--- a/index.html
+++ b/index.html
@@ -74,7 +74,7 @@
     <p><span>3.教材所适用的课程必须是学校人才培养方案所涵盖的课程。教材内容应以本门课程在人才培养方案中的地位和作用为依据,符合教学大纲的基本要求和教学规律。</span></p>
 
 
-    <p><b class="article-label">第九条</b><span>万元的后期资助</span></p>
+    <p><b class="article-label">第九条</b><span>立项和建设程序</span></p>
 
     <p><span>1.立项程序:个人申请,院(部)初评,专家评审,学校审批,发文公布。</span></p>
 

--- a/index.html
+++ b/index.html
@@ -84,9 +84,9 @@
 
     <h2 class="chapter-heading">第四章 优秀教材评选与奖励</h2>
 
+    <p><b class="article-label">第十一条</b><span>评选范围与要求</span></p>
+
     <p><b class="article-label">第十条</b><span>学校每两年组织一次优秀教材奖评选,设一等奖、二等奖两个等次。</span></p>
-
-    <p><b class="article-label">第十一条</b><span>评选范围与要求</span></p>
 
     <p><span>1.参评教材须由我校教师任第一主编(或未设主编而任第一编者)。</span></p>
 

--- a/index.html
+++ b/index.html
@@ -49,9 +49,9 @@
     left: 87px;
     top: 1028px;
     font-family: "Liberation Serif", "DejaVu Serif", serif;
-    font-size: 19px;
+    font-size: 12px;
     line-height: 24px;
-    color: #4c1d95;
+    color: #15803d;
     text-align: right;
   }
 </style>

..........

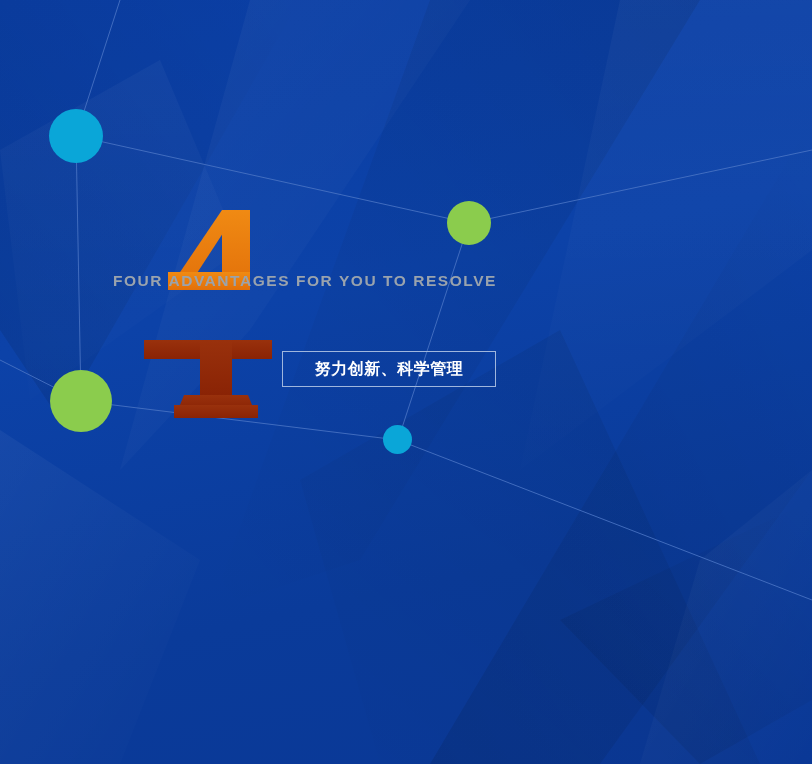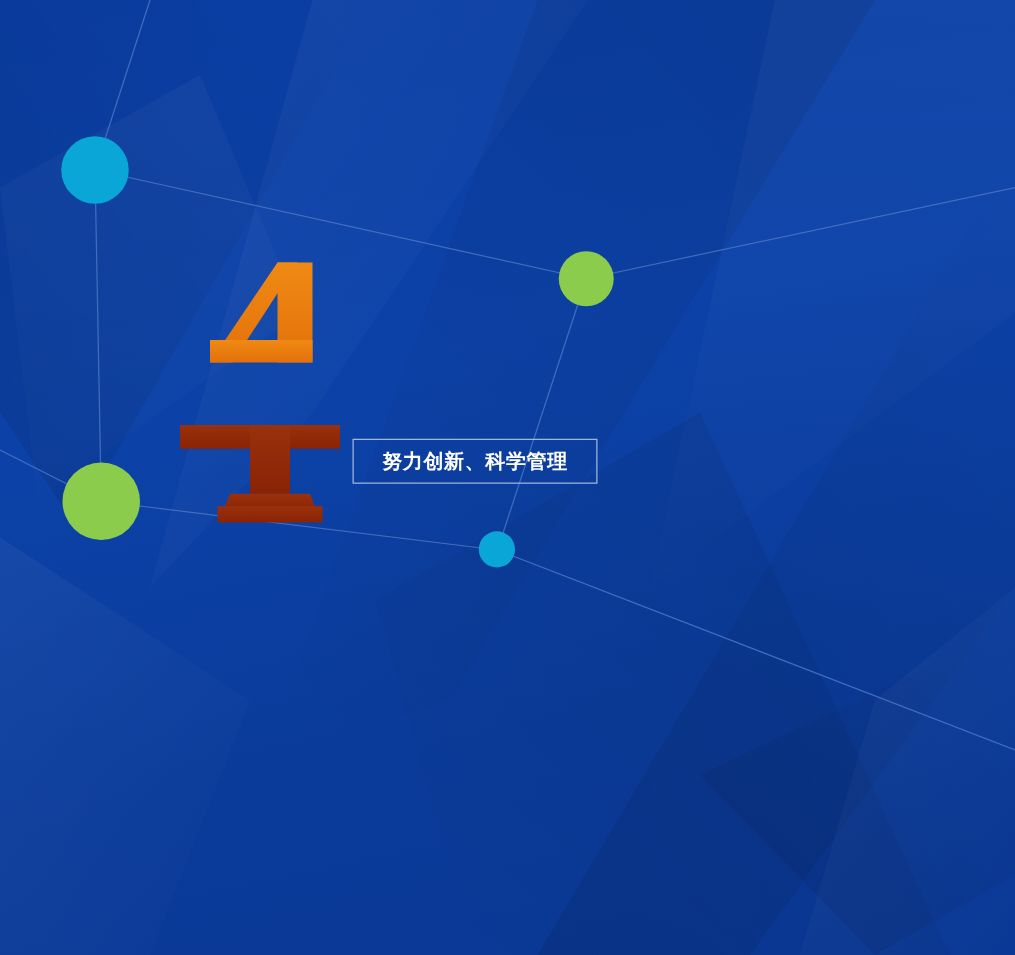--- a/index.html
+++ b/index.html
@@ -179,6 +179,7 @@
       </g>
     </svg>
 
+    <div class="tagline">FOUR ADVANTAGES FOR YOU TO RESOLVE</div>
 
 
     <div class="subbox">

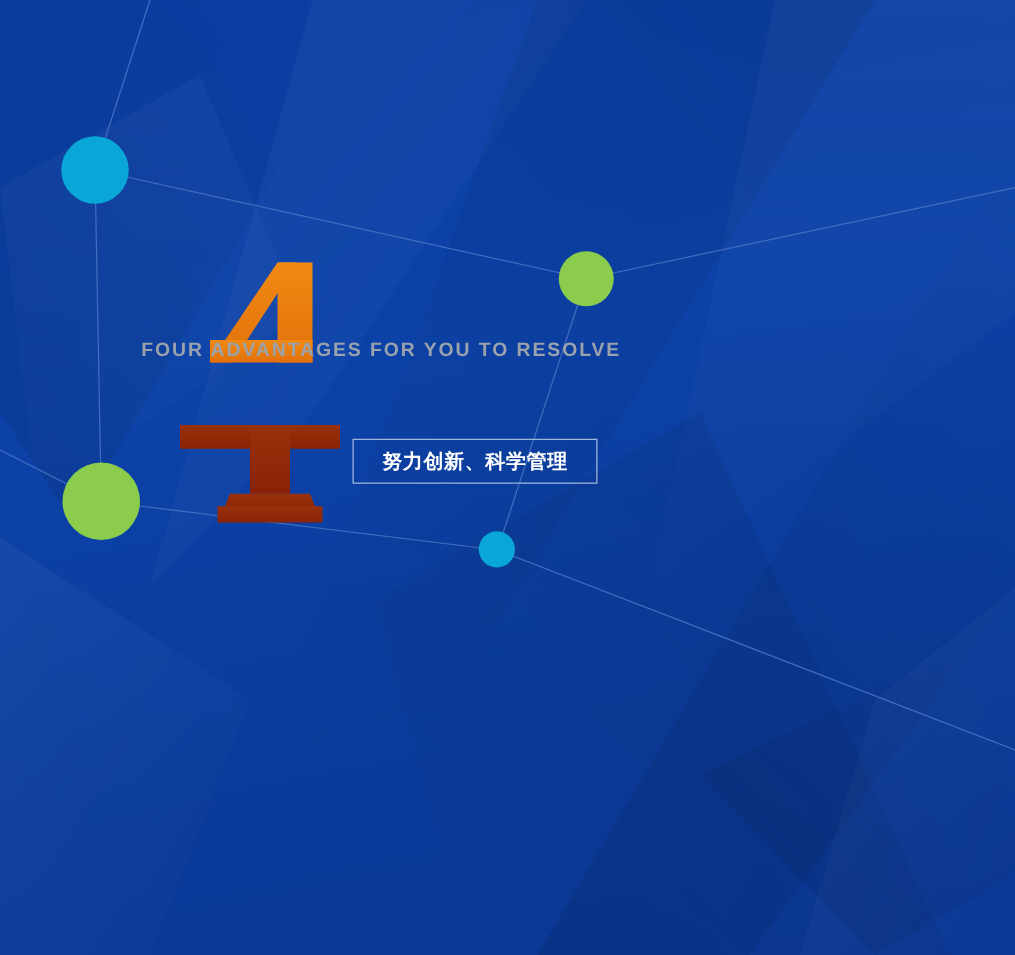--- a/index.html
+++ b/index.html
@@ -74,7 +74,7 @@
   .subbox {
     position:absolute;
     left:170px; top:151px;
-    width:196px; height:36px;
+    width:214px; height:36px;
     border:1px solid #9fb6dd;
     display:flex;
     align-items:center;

..........

Problem -> From the records above, return each line where "align" occurs.

Answer for the task ->
     text-align: right;
     align-items:center;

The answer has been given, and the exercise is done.